Objective: Animal studies suggest that HDL (high-density lipoprotein) regulates proliferation and differentiation of hematopoietic stem cells. Using a Mendelian randomization approach, we tested the hypothesis that low HDL cholesterol is associated with high white blood cell counts. Approach and Results: We included 107 952 individuals aged 20 to 100 years from the Copenhagen General Population Study with information on HDL cholesterol, white blood cell counts, and 9 genetic variants associated with HDL cholesterol. In multivariable-adjusted observational analyses, HDL cholesterol was inversely associated with white blood cell counts. On a continuous scale, a 1-mmol/L (39 mg/dL) lower HDL cholesterol was associated with 5.1% (95% CI, 4.7%-5.4%) higher leukocytes, 4.5% (95% CI, 4.0%-4.9%) higher neutrophils, 5.7% (95% CI, 5.3%-6.1%) higher lymphocytes, 5.7% (95% CI, 5.3%-6.2%) higher monocytes, 14.8% (95% CI, 13.9%-15.8%) higher eosinophils, and 3.9% (95% CI, 3.1%-4.7%) higher basophils. In age- and sex-adjusted genetic analyses using the inverse-variance weighted analysis, a 1-mmol/L (39 mg/dL) genetically determined lower HDL cholesterol was associated with 2.2% (95% CI, 0.3%-4.1%) higher leukocytes, 4.3% (95% CI, 1.6%-7.1%) higher lymphocytes, 4.3% (95% CI, 2.6%-6.1%) higher monocytes, and 4.8% (95% CI, 1.2%-8.5%) higher eosinophils.
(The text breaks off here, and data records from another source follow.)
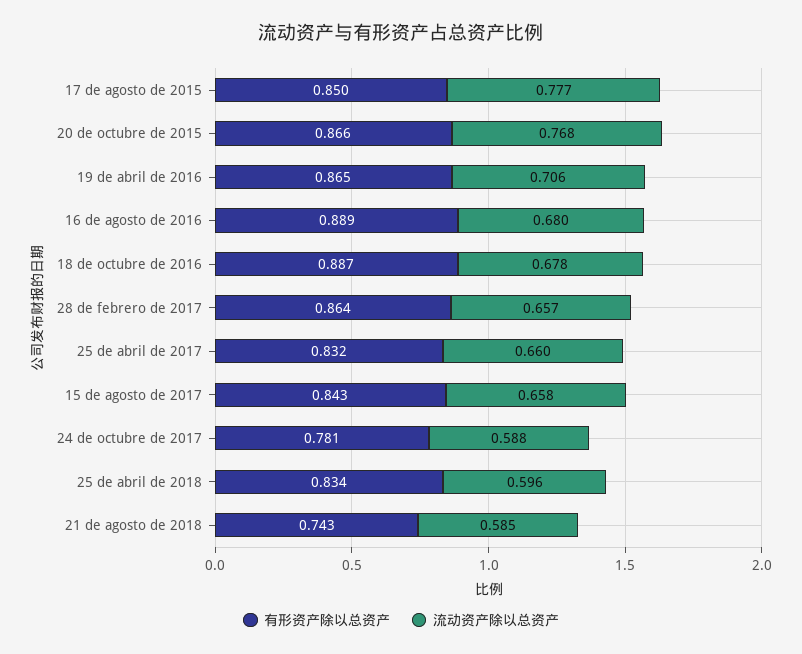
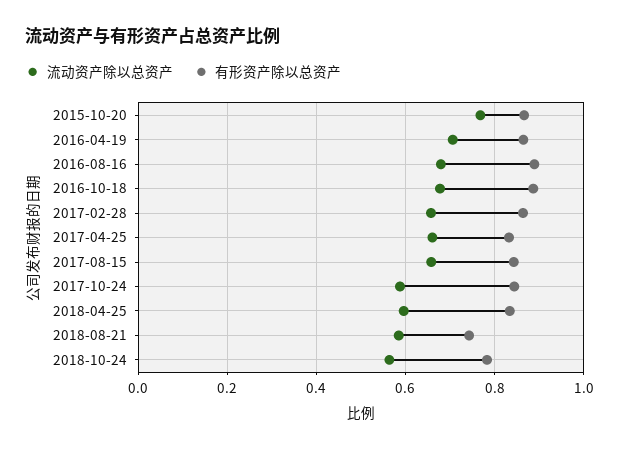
有形资产除以总资产, 17 de agosto de 2015: 0.85 -> none
流动资产除以总资产, 17 de agosto de 2015: 0.777 -> none
有形资产除以总资产, 24 de octubre de 2017: 0.781 -> 0.84
流动资产除以总资产, 2018-10-24: none -> 0.56
有形资产除以总资产, 2018-10-24: none -> 0.78

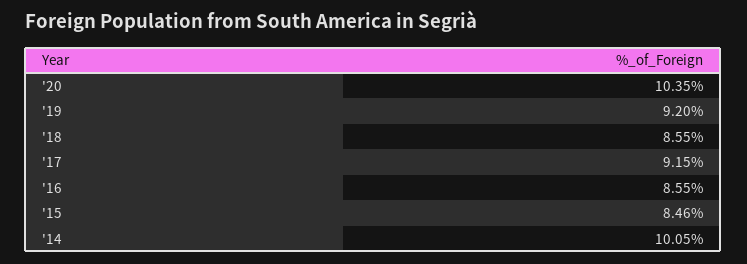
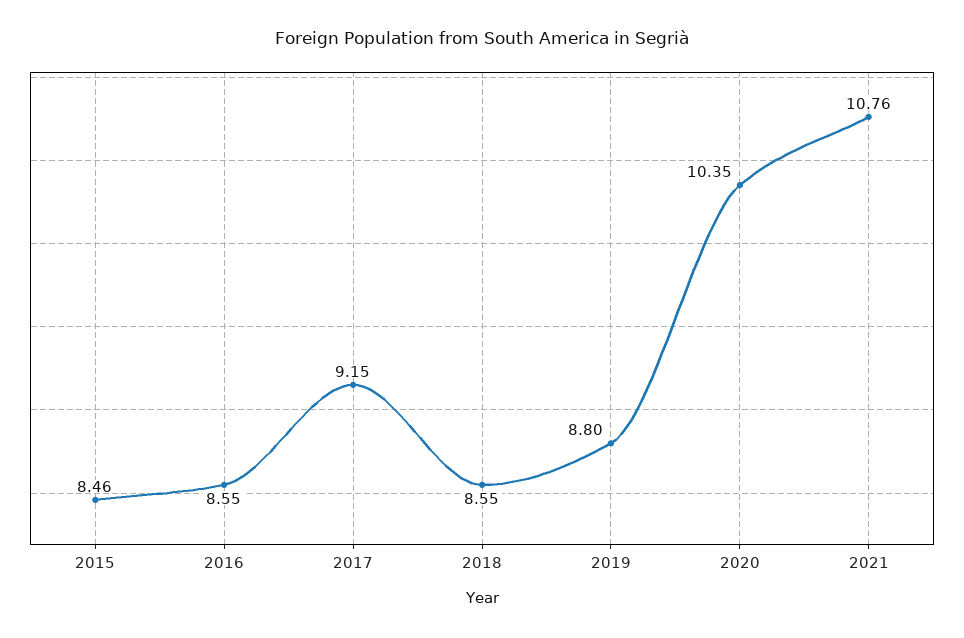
'19: 9.2 -> 8.8
'14: 10.05 -> none
2021: none -> 10.76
Overall, the genetic associations were robust across sensitivity analyses and replicated using summary statistics from the UK Biobank with up to 350 470 individuals.

Conclusions: Genetic and hence lifelong low HDL cholesterol was associated with high peripheral blood leukocytes, including high lymphocytes, monocytes, and eosinophils. The concordance between observational and genetic estimates and independent replication suggest a potential causal relationship.